# Car Insurance and Home and buildings insurance



## valerie1

Hi
We will moving out to Abruzzo soon. Can anyone recommend good car insurance and home and buildings insurance please?

Also we are looking for insurance for the household goods in transit - we have had a quote from the removal company but would like to better it.

Thanks Valerie


----------



## Emmjay

Valerie,
In our experience (11 years in Italy) house insurance is quite reasonable and should not be more than about !50/200 Euro. Car insurance is ridiculously expensive and the industry is not very competitive. Always ask for a preventivo (quote) in advance. As you will be a new driver in the sense that they have no history of your driving record you will be paying the maximum.
There are a number of major companies like AXA, Milano, Generali, and so on but each town will have its own particular mix.
Cheers,

EmmJay


----------



## bunty16

valerie said:


> Hi
> We will moving out to Abruzzo soon. Can anyone recommend good car insurance and home and buildings insurance please?
> 
> Also we are looking for insurance for the household goods in transit - we have had a quote from the removal company but would like to better it.
> 
> Thanks Valerie


For contents and buildings there are 2 that I know of.

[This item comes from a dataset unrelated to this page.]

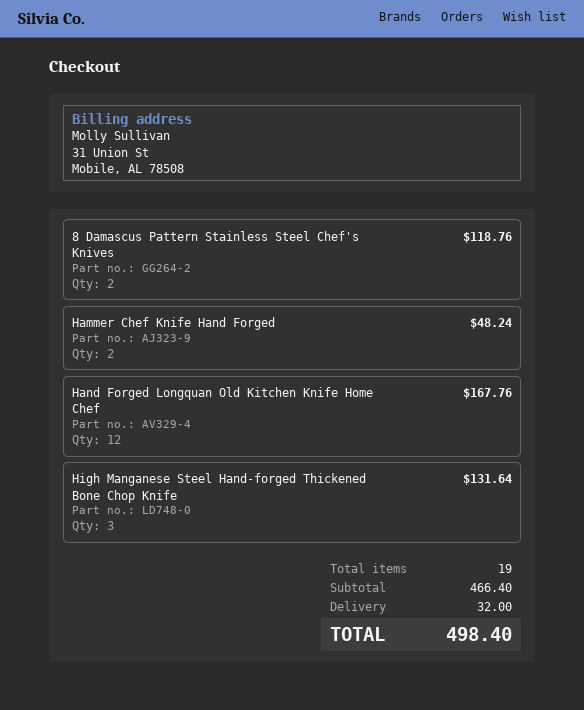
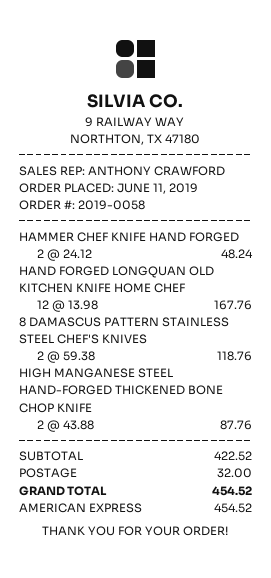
High Manganese Steel Hand-forged Thickened Bone Chop Knife: 3 for 131.64 -> 2 for 87.76
subtotal: 466.40 -> 422.52
total: 498.40 -> 454.52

Intalsure you have to pay the whole years insurance up front. I recently tried to make a small claim with this company and it took ages and letters of complaint.
Intasure, you can pay monthly by direct debit. not sure re their customer service, hope I don't have to test them out.

Good luck with your move, which part of ABRUZZO are you moving to. There seems to be more ex-pats nearer to Pescara than in the L'Aquila region.


----------



## bunty16

bunty16 said:


> For contents and buildings there are 2 that I know of.
> 
> Intalsure you have to pay the whole years insurance up front. I recently tried to make a small claim with this company and it took ages and letters of complaint.
> Intasure, you can pay monthly by direct debit. not sure re their customer service, hope I don't have to test them out.
> 
> Good luck with your move, which part of ABRUZZO are you moving to. There seems to be more ex-pats nearer to Pescara than in the L'Aquila region.


Forgot to mention car insurance, I don't drive so cannot help you there.


----------



## valerie1

bunty16 said:


> For contents and buildings there are 2 that I know of.
> 
> Intalsure you have to pay the whole years insurance up front. I recently tried to make a small claim with this company and it took ages and letters of complaint.
> Intasure, you can pay monthly by direct debit. not sure re their customer service, hope I don't have to test them out.
> 
> Good luck with your move, which part of ABRUZZO are you moving to. There seems to be more ex-pats nearer to Pescara than in the L'Aquila region.


Hi

Thanks for you help. We are moving to Casalanguida. Where abouts are you?
Valerie


----------



## valerie1

Emmjay said:


> Valerie,
> In our experience (11 years in Italy) house insurance is quite reasonable and should not be more than about !50/200 Euro. Car insurance is ridiculously expensive and the industry is not very competitive. Always ask for a preventivo (quote) in advance. As you will be a new driver in the sense that they have no history of your driving record you will be paying the maximum.
> There are a number of major companies like AXA, Milano, Generali, and so on but each town will have its own particular mix.
> Cheers,
> 
> EmmJay


Hi Thanks for your help. Valerie


----------



## bunty16

valerie said:


> Hi
> 
> Thanks for you help. We are moving to Casalanguida. Where abouts are you?
> Valerie


I'm in L'Aquila. Hope you get your insurance sorted out


----------